Department of Psychology, University of Geneva, Geneva, Switzerland; Center for the Interdisciplinary Study of Gerontology and Vulnerability, University of Geneva, Geneva, Switzerland; Swiss National Centre of Competence in Research LIVES - Overcoming vulnerability: Life course perspectives, Lausanne and Geneva, Switzerland.
Department of Psychology, University of Geneva, Geneva, Switzerland; Swiss National Centre of Competence in Research LIVES - Overcoming vulnerability: Life course perspectives, Lausanne and Geneva, Switzerland; Distance Learning University Switzerland, Sierre, Switzerland.
Neuropsychologia. 2018 Dec;121:37-46. doi: 10.1016/j.neuropsychologia.2018.10.013. Epub 2018 Oct 22.
The present study set out to investigate relations of the number of chronic diseases (as a global indicator of individuals' multimorbidity) to cognitive status and cognitive decline over six years as measured by changes in Trail Making Test (TMT) completion time in old adults and whether those relations differed by key life course markers of cognitive reserve (education, occupation, and cognitively stimulating leisure activities).
We analyzed data from 897 participants tested on TMT parts A and B in two waves six years apart. Mean age in the first wave was 74.33 years. Participants reported information on chronic diseases, education, occupation, and cognitively stimulating leisure activities.

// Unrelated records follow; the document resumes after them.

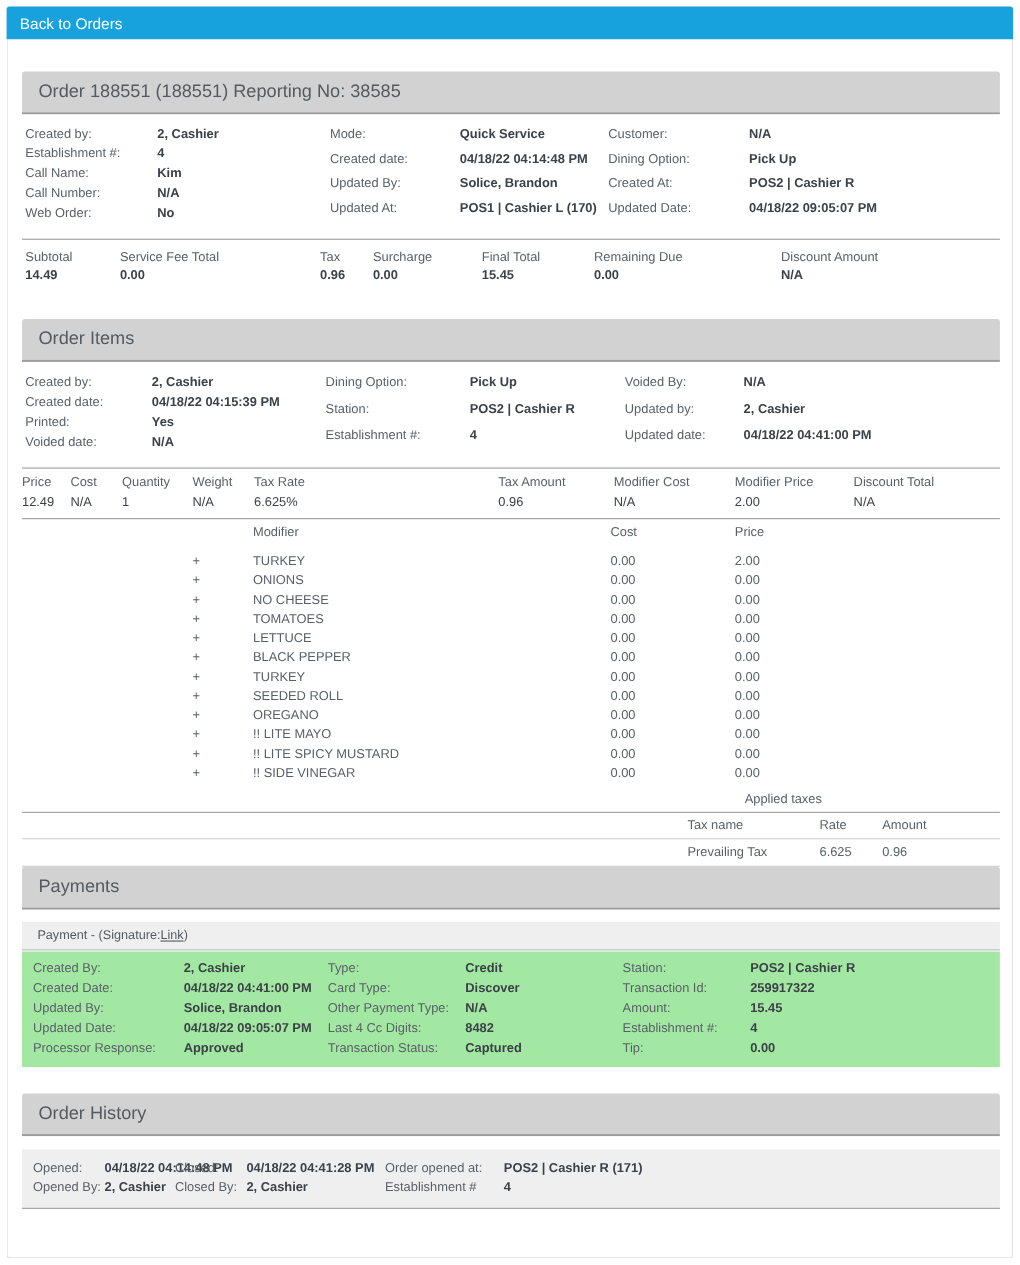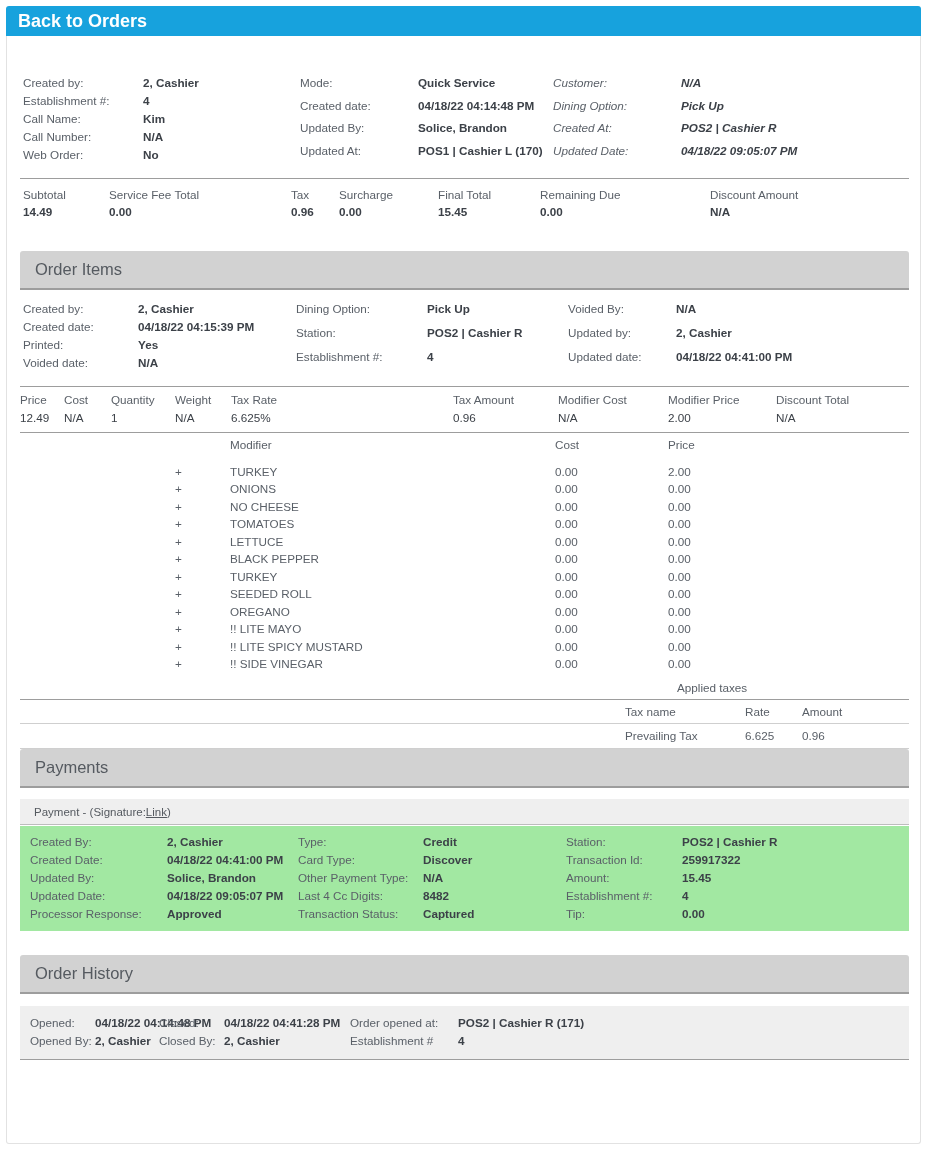--- a/index.html
+++ b/index.html
@@ -25,8 +25,8 @@
   }
   .topbar-link {
     color: #ffffff;
-    font-size: 18px;
-    font-weight: bold;
+    font-size: 14px;
+    font-weight: normal;
     padding-left: 12px;
     letter-spacing: 0px;
     text-decoration: none;

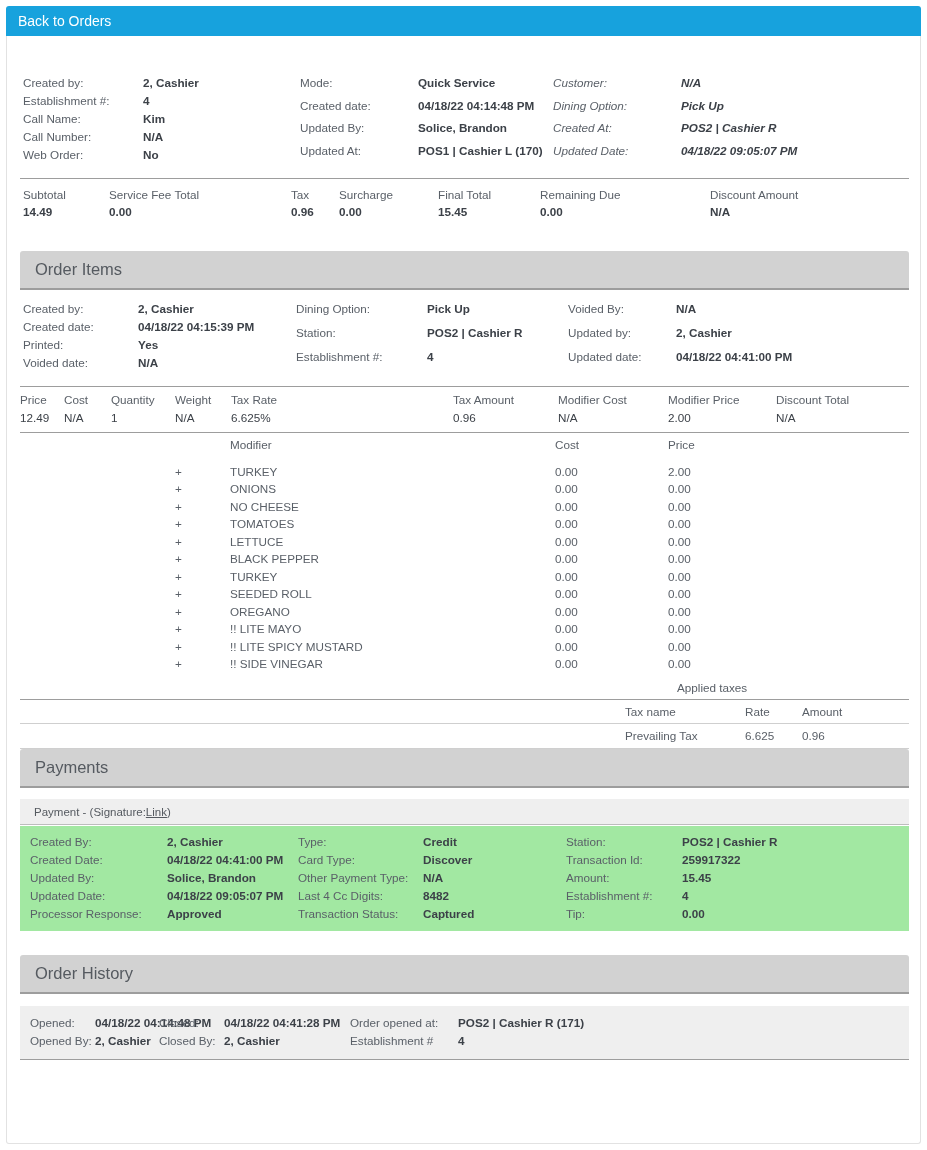--- a/index.html
+++ b/index.html
@@ -121,6 +121,7 @@
   <div class="card">
     <div class="inner">
 
+      <div class="panel-head">Order 188551 (188551) Reporting No: 38585</div>
 
       <div class="detail-block" style="padding-left:3px; padding-top:9px;">
         <div class="detail-col" style="width:277px; grid-template-columns:120px auto;">

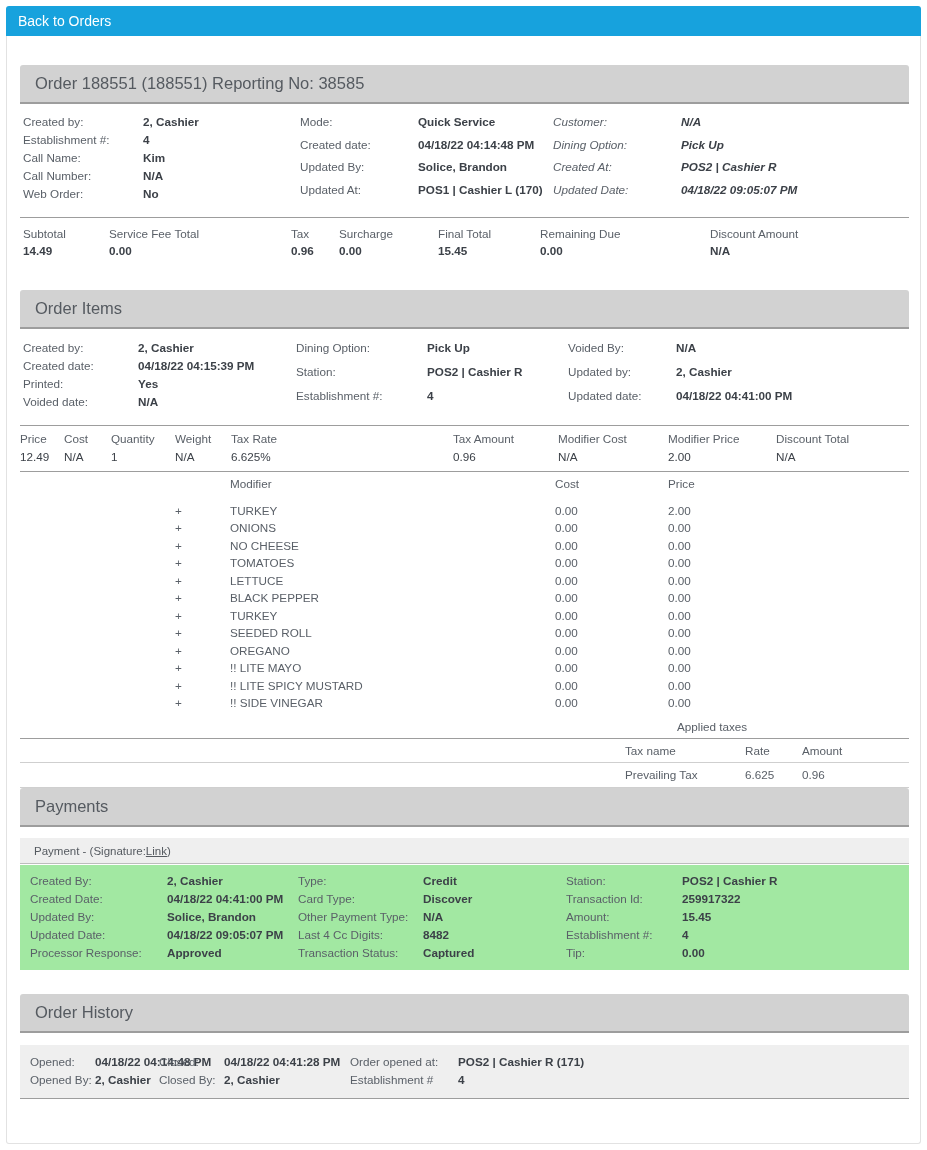--- a/index.html
+++ b/index.html
@@ -146,7 +146,7 @@
           <div class="d-label">Updated At:</div>
           <div class="d-value">POS1 | Cashier L (170)</div>
         </div>
-        <div class="detail-col" style="width:280px; grid-template-columns:128px auto;font-style:italic;">
+        <div class="detail-col" style="width:280px; grid-template-columns:128px auto;">
           <div class="d-label">Customer:</div>
           <div class="d-value">N/A</div>
           <div class="d-label">Dining Option:</div>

Latent change score modeling testing for moderation effects revealed that a larger number of chronic diseases significantly predicted stronger increase in TMT completion time (i.e., steeper cognitive performance decline). Notably, the detrimental relation of the number of chronic diseases to stronger increase in TMT completion time (i.e., cognitive performance decline) was significantly stronger in individuals with less engagement in cognitively stimulating leisure activities in midlife.
Present data suggest that disease-related cognitive decline may be steeper in individuals who have accumulated less cognitive reserve in midlife. However, greater midlife activity engagement seemed to be associated with steeper cognitive decline in any case. Implications for current cognitive reserve and neuropsychological aging research are discussed.
本研究旨在探讨老年人中慢性疾病数量(作为个体多病的全球指标)与认知状态和认知衰退的关系,其通过 Trail Making Test(TMT)完成时间的变化六年进行衡量,并研究这些关系是否因认知储备的关键人生轨迹标志物(教育、职业和认知刺激的休闲活动)而有所不同。
我们分析了 897 名参与者在两次相隔六年的测试中 TMT 部分 A 和 B 的数据。第一次波的平均年龄为 74.33 岁。参与者报告了慢性疾病、教育、职业和认知刺激的休闲活动信息。
潜在变化得分模型测试表明,更多的慢性疾病显著预测了 TMT 完成时间的显著增加(即认知表现下降更快)。值得注意的是,在中年期较少参与认知刺激的休闲活动的个体中,慢性疾病数量与 TMT 完成时间(即认知表现下降)显著增加之间的不利关系更强。
目前的数据表明,与疾病相关的认知衰退在中年时期积累较少认知储备的个体中可能更为严重。然而,无论如何,更多的中年期活动参与似乎与更严重的认知衰退有关。本文讨论了当前认知储备和神经心理学衰老研究的意义。